►
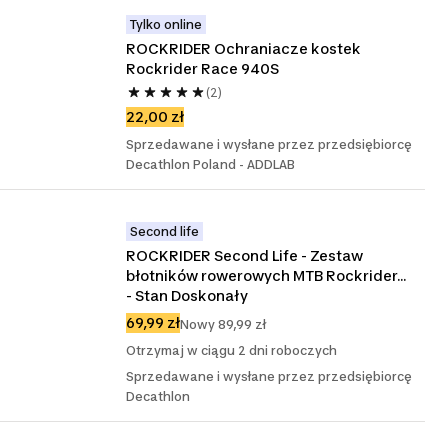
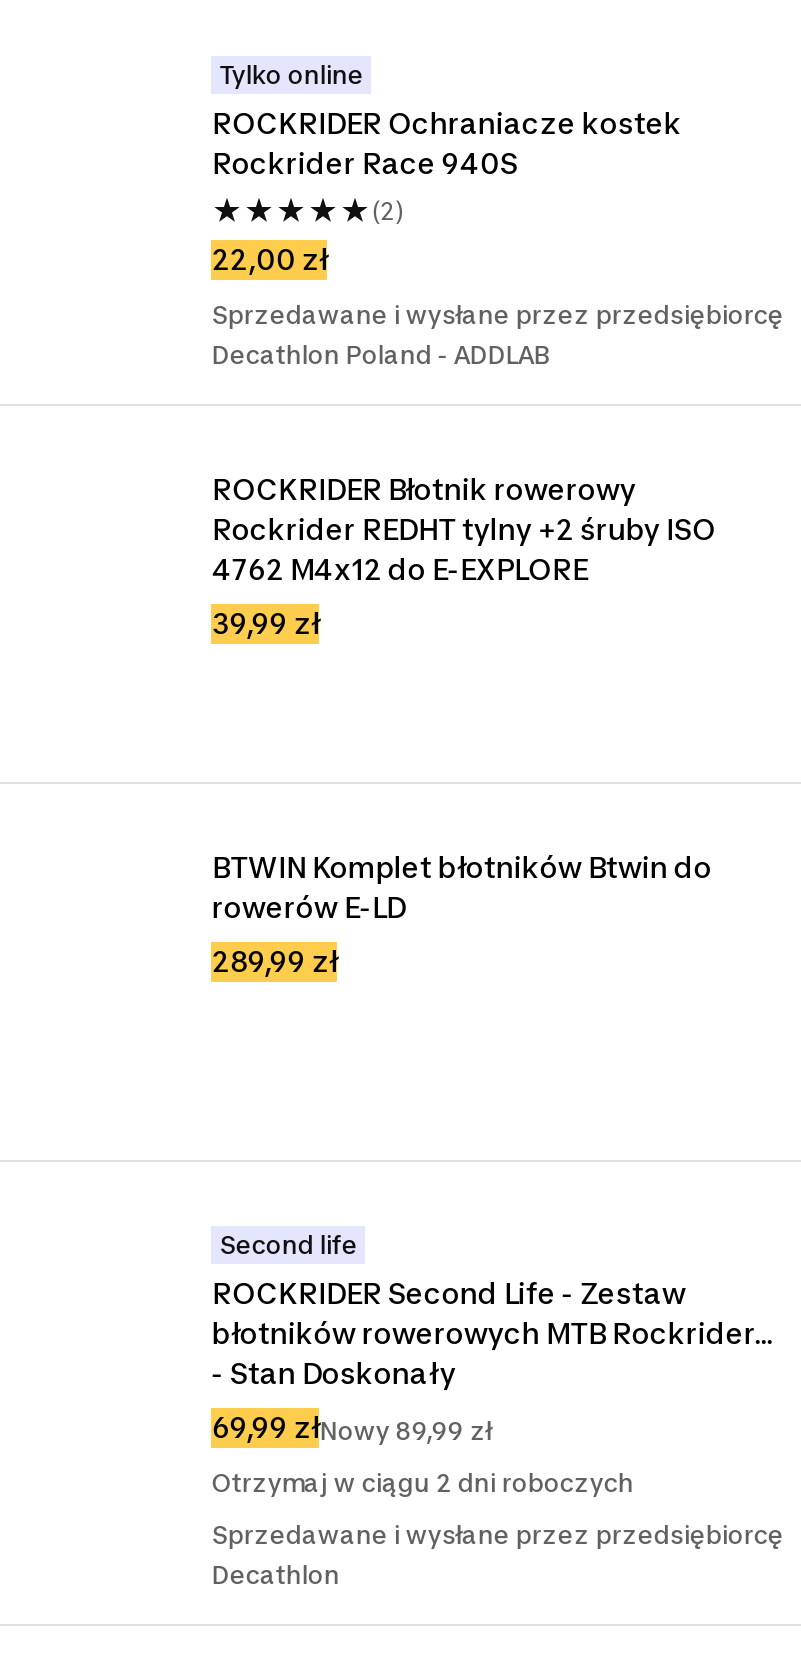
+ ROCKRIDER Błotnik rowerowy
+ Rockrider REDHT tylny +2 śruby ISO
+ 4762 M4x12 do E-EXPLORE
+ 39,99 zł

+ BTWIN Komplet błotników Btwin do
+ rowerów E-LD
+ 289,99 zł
◄
►
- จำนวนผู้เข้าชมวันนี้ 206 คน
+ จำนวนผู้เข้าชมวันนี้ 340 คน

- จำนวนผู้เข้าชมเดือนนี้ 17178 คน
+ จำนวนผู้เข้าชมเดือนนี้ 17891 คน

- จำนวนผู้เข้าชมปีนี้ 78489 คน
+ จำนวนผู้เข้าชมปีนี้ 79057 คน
◄
►
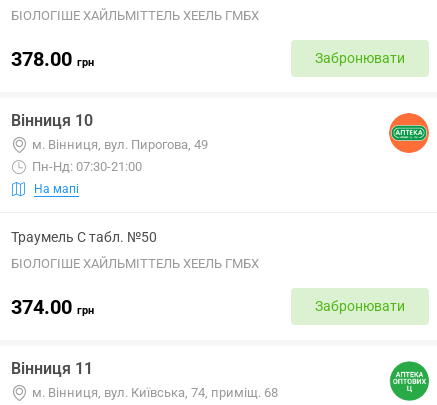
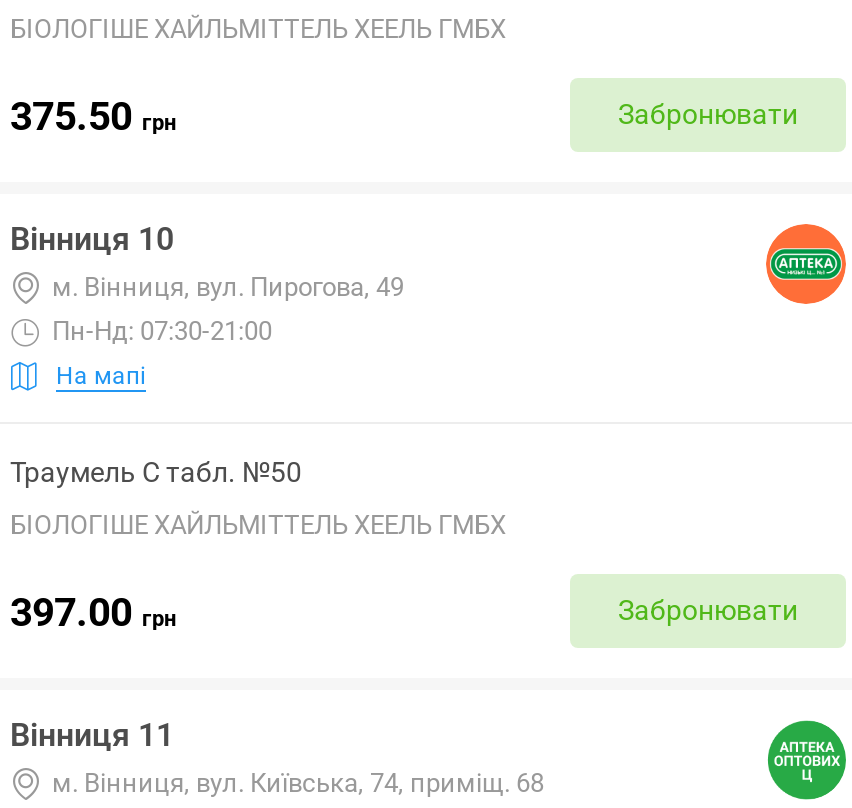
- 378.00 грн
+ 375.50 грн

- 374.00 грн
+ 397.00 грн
◄
__INSTRUCTIONS TO FOLLOW__
Produce only the lines from the line containing "จำนวนผู้เข้าชมวันนี้ 340 คน" through the line containing "จำนวนผู้เข้าชมปีนี้ 79057 คน", inclusive of both, exactly as they stand in the entries above.

__EXERCISE RESPONSE__
+ จำนวนผู้เข้าชมวันนี้ 340 คน

- จำนวนผู้เข้าชมเดือนนี้ 17178 คน
+ จำนวนผู้เข้าชมเดือนนี้ 17891 คน

- จำนวนผู้เข้าชมปีนี้ 78489 คน
+ จำนวนผู้เข้าชมปีนี้ 79057 คน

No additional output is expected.